TÜRKİYE CANIM FEDA


   
  SANAL KÜTÜPHANEMİZE HOŞGELDİNİZ
  Son Fişek
 

Son Fişek

 

Napoleon hakimiyetindeki İspanya’da, bir Fransız yüzbaşısı ve emrindeki 96 asker, bir orduyu kurtarmak için kendilerinden kat be kat kalabalık bir düşman birliğine karşı tek başlarına mücadele verdiler.

1810 yılına gelindiğinde Napoleon’un İspanya ve Portekiz işgali hızla onun da sonradan anacağı gibi “İspanyol Ülseri”ne dönüşmeye başlamıştı. Ayrıca kardeşi Joseph’i yanlış bir kararla İspanya Kralı olarak tayin etmesi, sert bir direnişle karşılaşmıştı. Fransızlar muharebeleri kazanıyorlar ancak yıpratıcı gerilla taktikleri uygulayan halkı bir türlü kontrol altına alamıyorlardı. Daha da kötüsü Britanyalı Dük Wellington ve komutasındaki 60000 kişilik İngiliz-Portekiz ordusunu tüm çabalarına rağmen bir türlü imha edememişlerdi. 300000’den fazla Fransız askeri, İber Yarımadası’ndaki geniş toprakları işgal etmişti ama gerçekte kontrol ettikleri arazi tüfeklerinin menzilini geçmiyordu.

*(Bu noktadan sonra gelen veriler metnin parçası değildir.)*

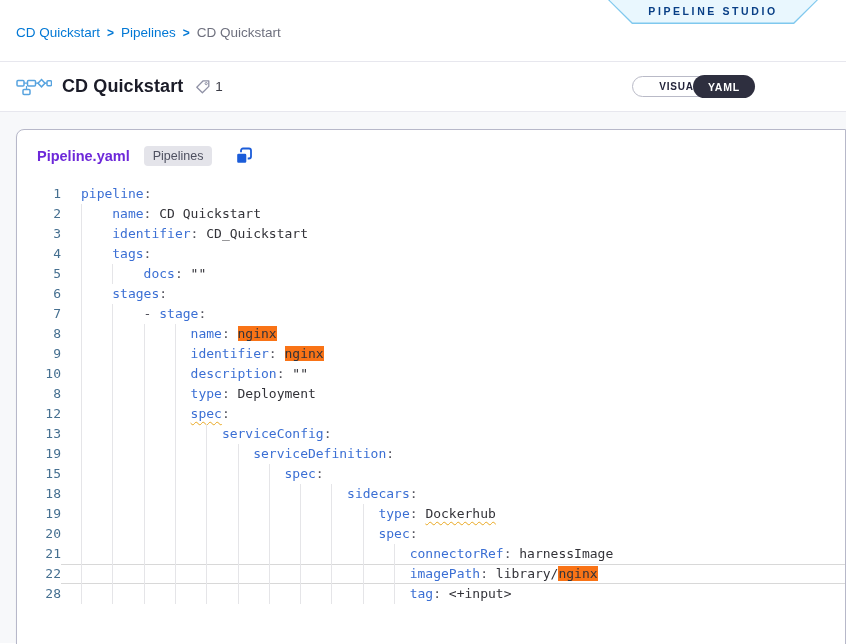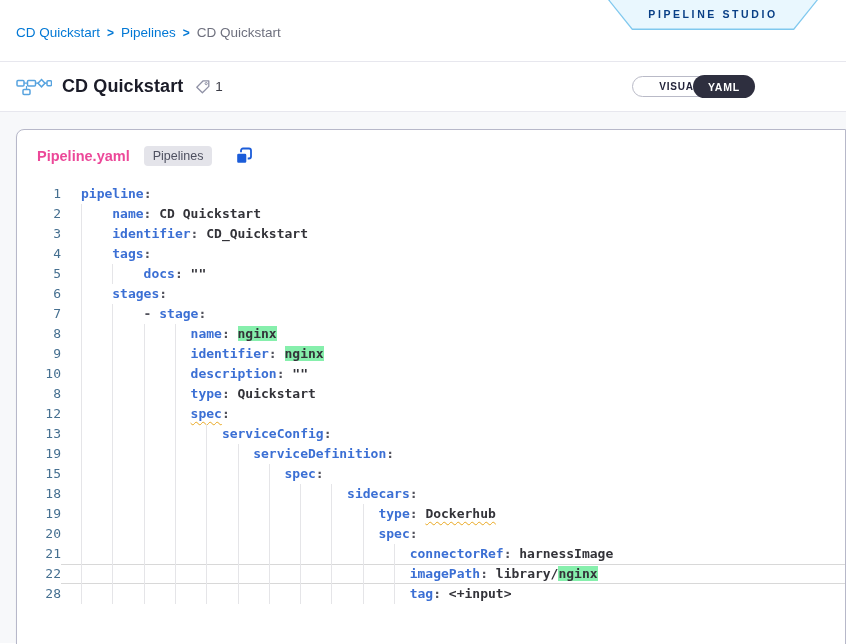--- a/index.html
+++ b/index.html
@@ -7,21 +7,21 @@
     font-family:"Liberation Sans","DejaVu Sans",sans-serif; }
 
   
   .topbar { position:relative; height:62px; background:#fff;
     border-bottom:1px solid #e7e7ee; display:flex; align-items:center; padding:0 16px; }
   .crumbs { display:flex; align-items:center; gap:7px; font-size:13.5px; font-weight:500; padding-top:4px;}
   .crumb-link { color:#0278d5; text-decoration:none; cursor:pointer; }
   .crumb-sep { color:#0278d5; font-weight:700; font-size:12px; }
   .crumb-current { color:#6e707e; font-weight:500; }
 
-  .banner { position:absolute; top:0; right:28px; width:210px; height:30px;
+  .banner { position:absolute; top:0; right:28px; width:210px; height:24px;
     background:#7fc8ee; clip-path:polygon(0 0,100% 0,calc(100% - 24px) 100%,24px 100%); }
   .banner-inner { position:absolute; left:1.5px; right:1.5px; top:0; bottom:1.5px;
     background:#e9f7fe; clip-path:polygon(0 0,100% 0,calc(100% - 23px) 100%,23px 100%);
     display:flex; align-items:center; justify-content:center; }
   .banner-inner span { font-size:10.5px; font-weight:700; letter-spacing:2.6px; color:#093f86; }
 
   
   .titlebar { height:50px; background:#fff; border-bottom:1px solid #e7e7ee;
     display:flex; align-items:center; padding:0 16px; }
   .pipe-icon { flex:none; margin-top:2px; }
@@ -36,38 +36,38 @@
     letter-spacing:0.8px; color:#23243a; cursor:pointer; }
   .toggle-yaml { position:absolute; right:-1px; top:-1px; bottom:-1px; width:62px;
     background:#2e2f3f; border-radius:12px; display:flex; align-items:center; justify-content:center;
     font-size:10.5px; font-weight:700; letter-spacing:0.8px; color:#fff; cursor:pointer; }
 
   
   .page { position:relative; height:calc(644px - 113px); background:#f7f8fa; }
   .card { position:absolute; left:16px; top:17px; right:0; bottom:-10px; background:#fff;
     border:1px solid #b7b8c9; border-radius:8px 0 0 0; box-shadow:0 1px 2px rgba(40,41,61,0.06); }
   .card-header { height:52px; display:flex; align-items:center; padding:0 20px; }
-  .file-name { font-size:14.5px; font-weight:700; color:#ec4899; }
+  .file-name { font-size:14.5px; font-weight:700; color:#6d28d9; }
   .chip { margin-left:14px; background:#e4e4ea; color:#4e5060; font-size:12.5px;
     padding:3px 9px; border-radius:4px; }
   .copy-btn { margin-left:22px; background:none; border:none; cursor:pointer; padding:0; display:flex; }
 
   
   .editor { font-family:"DejaVu Sans Mono","Liberation Mono",monospace;
     font-size:13px; line-height:20px; padding-top:2px; }
   .row { display:flex; height:20px; }
   .ln { flex:none; width:44px; text-align:right; color:#456f90; user-select:none; }
-  .code { flex:1; white-space:pre; padding-left:20px; color:#333339;font-weight:bold; }
+  .code { flex:1; white-space:pre; padding-left:20px; color:#333339; }
   .code.cur { box-shadow:inset 0 1px 0 #d8d8d8, inset 0 -1px 0 #d8d8d8; }
   .ind { display:inline-block; height:20px; vertical-align:top;
     background-image:repeating-linear-gradient(to right,#e5e5e8 0,#e5e5e8 1px,transparent 1px,transparent 4ch); }
   .tok-k { color:#3b6fd4; }
   .tok-p { color:#52525c; }
   .tok-v { color:#333339; }
-  .tok-h { color:#333339; background:#86efac; }
+  .tok-h { color:#333339; background:#f97316; }
   .tok-w { text-decoration-line:underline; text-decoration-style:wavy;
     text-decoration-color:#e9a720; text-decoration-thickness:1px; text-underline-offset:3px; }
 </style>
 </head>
 <body>
 
 <div class="topbar">
   <nav class="crumbs">
     <a class="crumb-link">CD Quickstart</a>
     <span class="crumb-sep">&gt;</span>
@@ -156,21 +156,21 @@
         <div class="row">
           <span class="ln">9</span>
           <span class="code"><span class="ind" style="width: 14ch;"></span><span class="tok-k">identifier</span><span class="tok-p">:</span><span class="tok-v"> </span><span class="tok-h">nginx</span></span>
         </div>
         <div class="row">
           <span class="ln">10</span>
           <span class="code"><span class="ind" style="width: 14ch;"></span><span class="tok-k">description</span><span class="tok-p">:</span><span class="tok-v"> ""</span></span>
         </div>
         <div class="row">
           <span class="ln">8</span>
-          <span class="code"><span class="ind" style="width: 14ch;"></span><span class="tok-k">type</span><span class="tok-p">:</span><span class="tok-v"> Quickstart</span></span>
+          <span class="code"><span class="ind" style="width: 14ch;"></span><span class="tok-k">type</span><span class="tok-p">:</span><span class="tok-v"> Deployment</span></span>
         </div>
         <div class="row">
           <span class="ln">12</span>
           <span class="code"><span class="ind" style="width: 14ch;"></span><span class="tok-k tok-w">spec</span><span class="tok-p">:</span></span>
         </div>
         <div class="row">
           <span class="ln">13</span>
           <span class="code"><span class="ind" style="width: 18ch;"></span><span class="tok-k">serviceConfig</span><span class="tok-p">:</span></span>
         </div>
         <div class="row">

Napoleon için İspanya onun hükümdarlığı döneminde stratejik bir başağrısıydı. Ancak İspanya’da savaşmak zorunda olan askerleri için burası tam bir kabustu. Fransa’nın muharip bölüklerinden birinin komutanı olan Yüzbaşı Cyr Billot’nun hikayesi, imparatorun İspanyol Ülseri’nin yarattığı umutsuz muharebelere kanlı bir örnek teşkil eder.

Fuente Obejuna Muharebesi

1810 Eylül ayı başlarında, Cadiz’den İspanyol ordu harekatını yöneten İspanya generaller konseyi, Marquis de Romana ve emrindeki 12000 askerine güneybatı İspanya’daki Fransız birlikleri üzerine yürüme emri vermişti. Bu harekat, kuzeyde kendi operasyonlarında sorun çıkarabilecek olan Fransızlar’ı oyalamak için Wellington tarafından ayarlanmıştı. Romana’nın askerleri Fransızlar’ı geri çekilmeye zorlamış ve sonuçta Seville ve Cordoba’ya giden hayati yolları kontrol eden tepeleri ele geçirmişlerdi.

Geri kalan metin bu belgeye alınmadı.